MI = myocardial infarction, BMS = bare-metal stents, DES = drug-eluting stents

One-year incidence of repeat revascularization by stent type in patients treated with small coronary arteries

BMS = bare-metal stents, DES = drug-eluting stents

Adjusted One Year Hazard Ratios and Confidence Intervals for Patients with Small Coronary Arteries Undergoing PCI with DES vs. BMS

PCI = percutaneous coronary intervention, BMS = bare-metal stents, DES = drug-eluting stents, CABG = coronary artery bypass graft surgery, MI = myocardial infarction, PCI = percutaneous coronary intervention, MACE = major adverse cardiovascular events

DISCUSSION

Utilizing the NHLBI Dynamic Registry, we examined the outcomes of patients with small coronary arteries undergoing stenting with either BMS or DES. In this real world population, we observed that at one year, patients receiving DES were less likely to undergo CABG, repeat PCI, or to experience major adverse cardiac events. Additionally, patients undergoing small coronary artery stenting with DES had lower peri-procedural and in-hospital complications. These findings are consistent with prior randomized trials evaluating DES vs. BMS [4–5, 8–9].
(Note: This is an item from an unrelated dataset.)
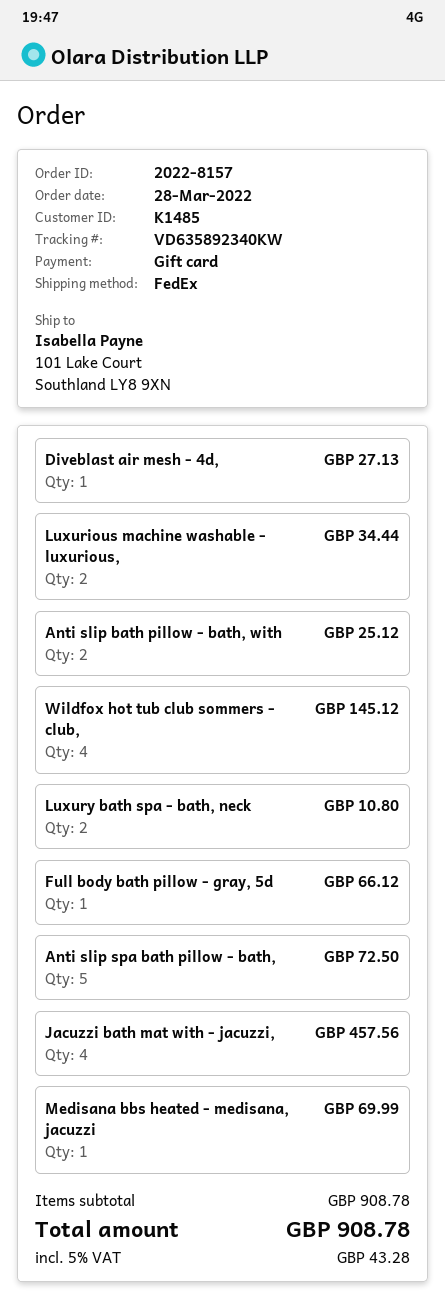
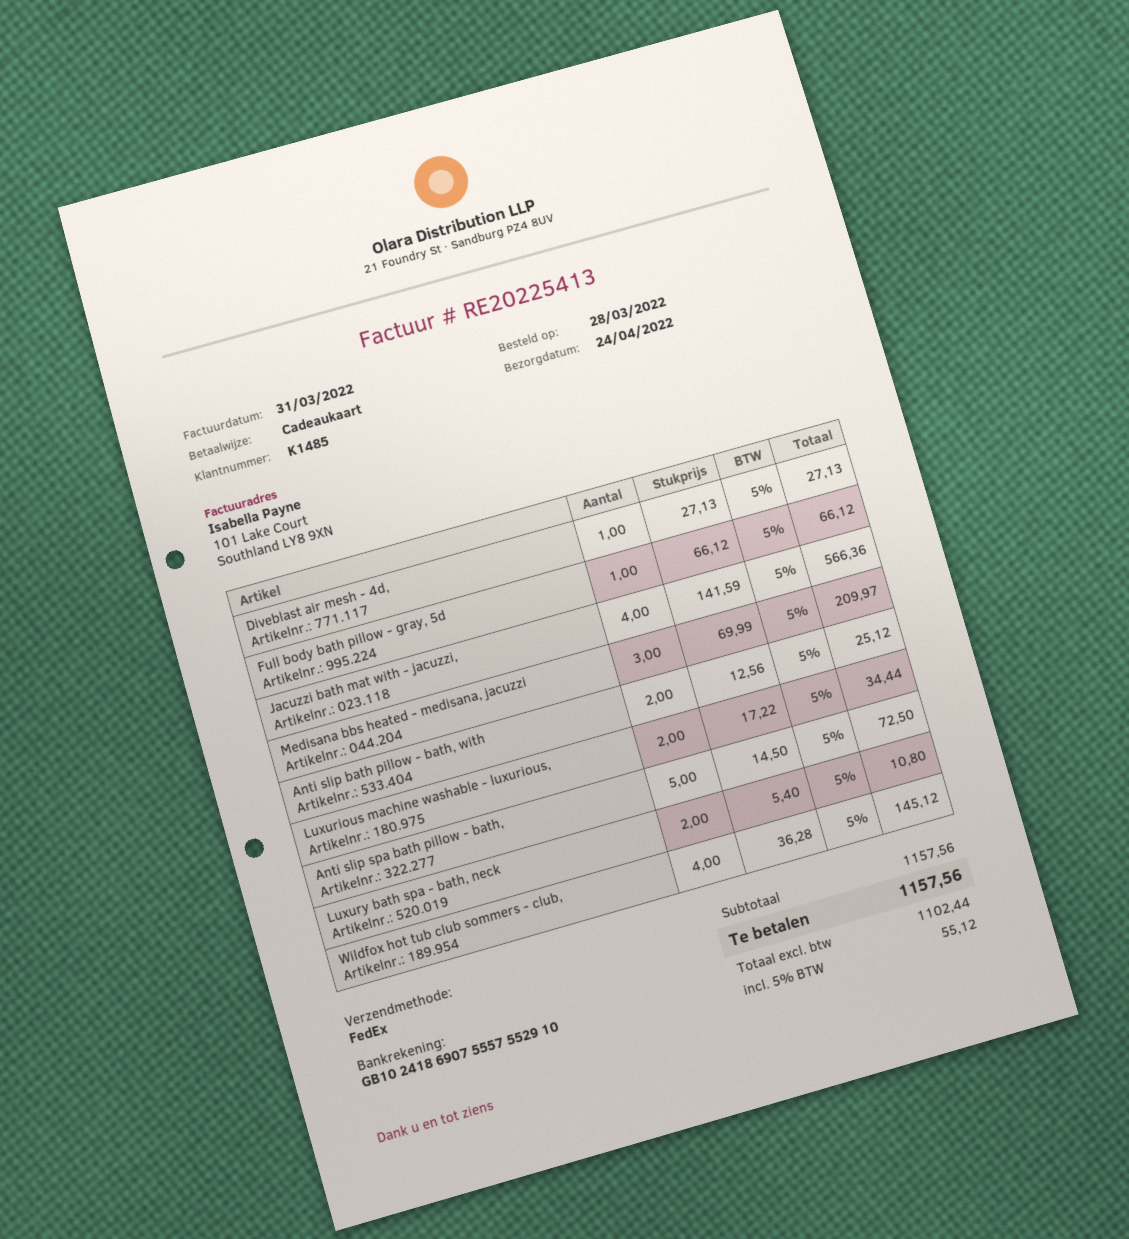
Jacuzzi bath mat with - jacuzzi,: 4 for 457.56 -> 4 for 566.36
Medisana bbs heated - medisana, jacuzzi: 1 for 69.99 -> 3 for 209.97
subtotal: 908.78 -> 1157.56
tax: 5% = 43.28 -> 5% = 55.12
total: 908.78 -> 1157.56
Early trials that demonstrated the advantage of coronary artery stenting compared to balloon angioplasty did not include patients with small coronary arteries; instead, these trials required that the minimal reference vessel diameter was at least 3.0 mm [10–13]. Controversy regarding the benefit of stent implantation versus conventional angioplasty in small coronary arteries arose as studies revealed higher restenosis rates with stenting in small coronary arteries in comparison to large coronary arteries [14]. Moreno et al performed a meta-analysis of 11 randomized trials including 3,541 patients comparing bare metal stenting to balloon angioplasty in small coronary arteries (defined as 2.0–3.0 mm in diameter based on individual study design) [15]. Patients receiving bare metal stents had significantly lower rates of restenosis (25.8% vs. 35.2%, p=0.003), new target vessel revascularization (12.5% vs. 17.0%, p=0.004), and major adverse cardiac events (15.0% vs. 21.8%, p=0.002) compared to patients undergoing balloon angioplasty. With the introduction of drug-eluting stents, several randomized studies examined the use of DES compared to the standard BMS for treatment of small diameter coronary arteries, defined as 2.25 mm to 3.0 mm in diameter. These studies revealed that at 8 to 9 months, patients treated with either sirolimus-eluting or paclitaxel-eluting had lower rates of MI, restenosis, target lesion revascularization, and major adverse cardiac events [4–5, 8, 16] as compared to BMS. Data extending to 24 months as reported by investigators from the Sirolimus-Eluting vs. Uncoated Stents for the Prevention of Restenosis in Small Coronary Arteries (SES-SMART) revealed a reduction in incidence of the composite endpoint of death, MI, clinically driven TLR, and cerebrovascular accident for SES in comparison with BMS [17].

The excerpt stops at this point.